Sukuk (plural of sakk, which is the Arabic word for certificate) is defined as certificates representing a proportional and undivided ownership right in tangible assets, a pool of predominantly tangible assets, or a business venture. These assets must be in a specific project or in investment activities that comply with shari’ah rules and principles. it is the Islamic equivalent of securities or bonds in the conventional system.
Difference between Sukuk and Bond
Bonds are certificates of debt owed by the issuer, whereas sukuk are instruments that represent a proportionate and undivided ownership right over the asset in which the funds are being invested.
- Sukuk can only be issued for specific shari’ah-compliant purposes and shari’ah-compliant assets, whereas bonds can be issued for general unspecified purposes
- Sukuk are based on the real underlying asset; therefore, the income must be related to the purpose for which the funding is used.
- In the case of sukuk, investors have ownership claims on the specific assets or the underlying business venture, whereas in bonds they have general creditors’ claim on the issuer.
- It cannot be traded in the secondary market unless the underlying assets represented by the certificate comprise the majority of real assets and financial rights.
Structures of Sukuk
It nvolves the physical ownership rights in the underlying assets or in the form of usufruct of such assets. This structure needs to meet the requirements set by a recognized external credit assessment institution (ECAI) for being an asset-backed structure. This structure exposes the sukuk holders to losses in case of the impairment of the assets.

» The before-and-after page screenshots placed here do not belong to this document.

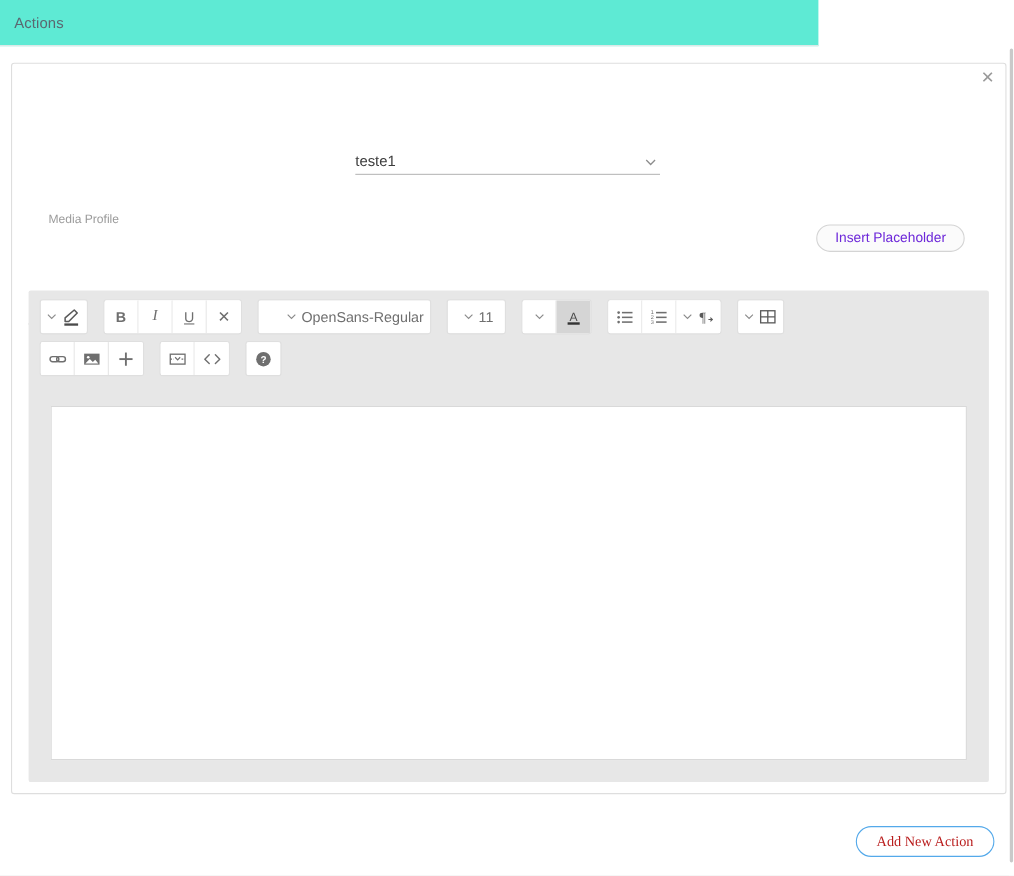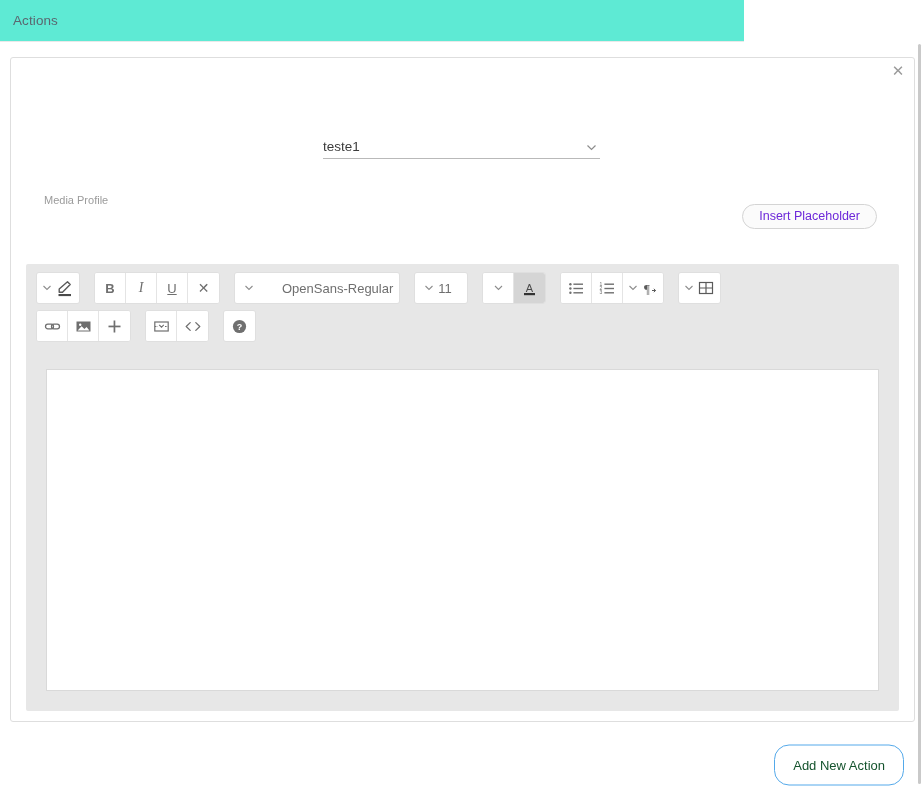"OpenSans-Regular" .tb-fontname { gap: 24px -> none; padding-left: 10px -> 26px }
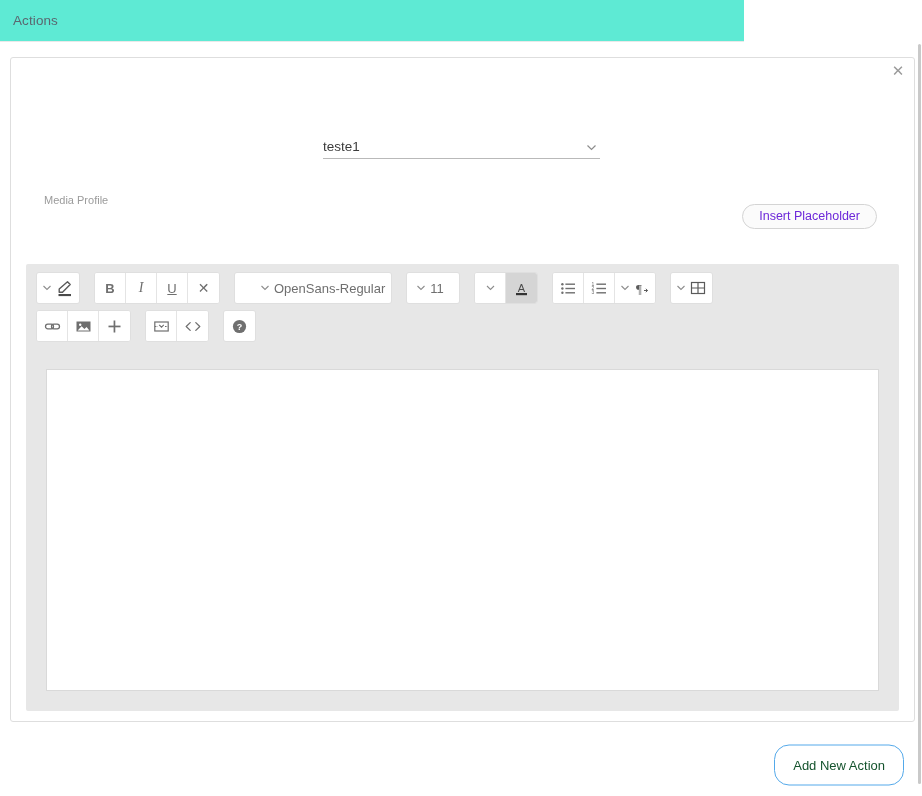"11" .tb-fontsize { justify-content: flex-start -> center }
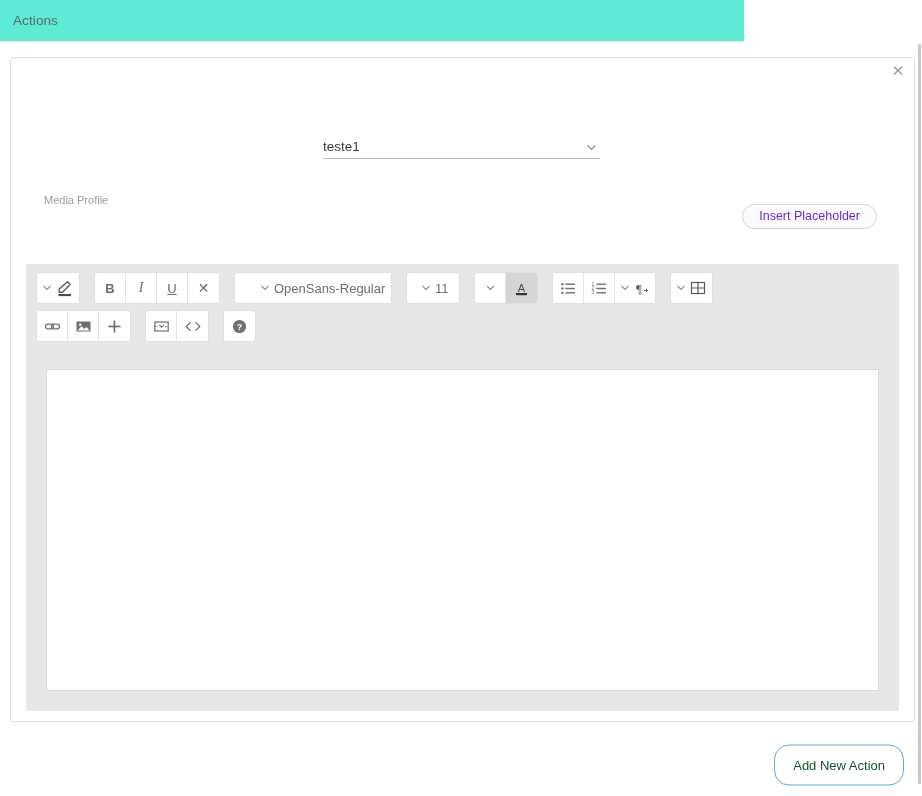"Add New Action" #btn-add-action { color: #14532d -> #b91c1c; font-family: Liberation Sans, sans-serif -> Liberation Serif, serif; height: 41px -> 28px }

According to this structure, the issuer purchases the assets and then leases them on behalf of the investors, using the funds received from the issued sukuk notes. In most cases, this structure takes the form of a sale-lease to the originator and backed by the issuer, with a binding purchase undertaking from the originator on the asset at maturity. The credit risk in this structure lies within the originator subject to any shari’ah-compliant credit enhancement by the issuer. The payment schedule of the repurchase undertaking and the capability of the originator to make the schedule payment to the issuer has weight in determining the credit rating by the ECSI. In case of default, in this type of structure, the holders need to have a right of recourse to the originator because the ownership rights over the underlying asset may not reliably result in an effective right of possession. Because the income of the asset is paid through the issuer to the investors, this type of structure is in some cases referred to as pay-through.
Pass-through asset-based structure
In this structure, a separate issuing entity purchases the underlying assets from the originator and packages them into a pool and acts as the issuer of the sukuk. This issuer requires the originator to provide recourse for the asset to the sukuk holder. In case of default by the originator, the issuer guarantees repayment by providing shari’ah-compliant credit enhancement.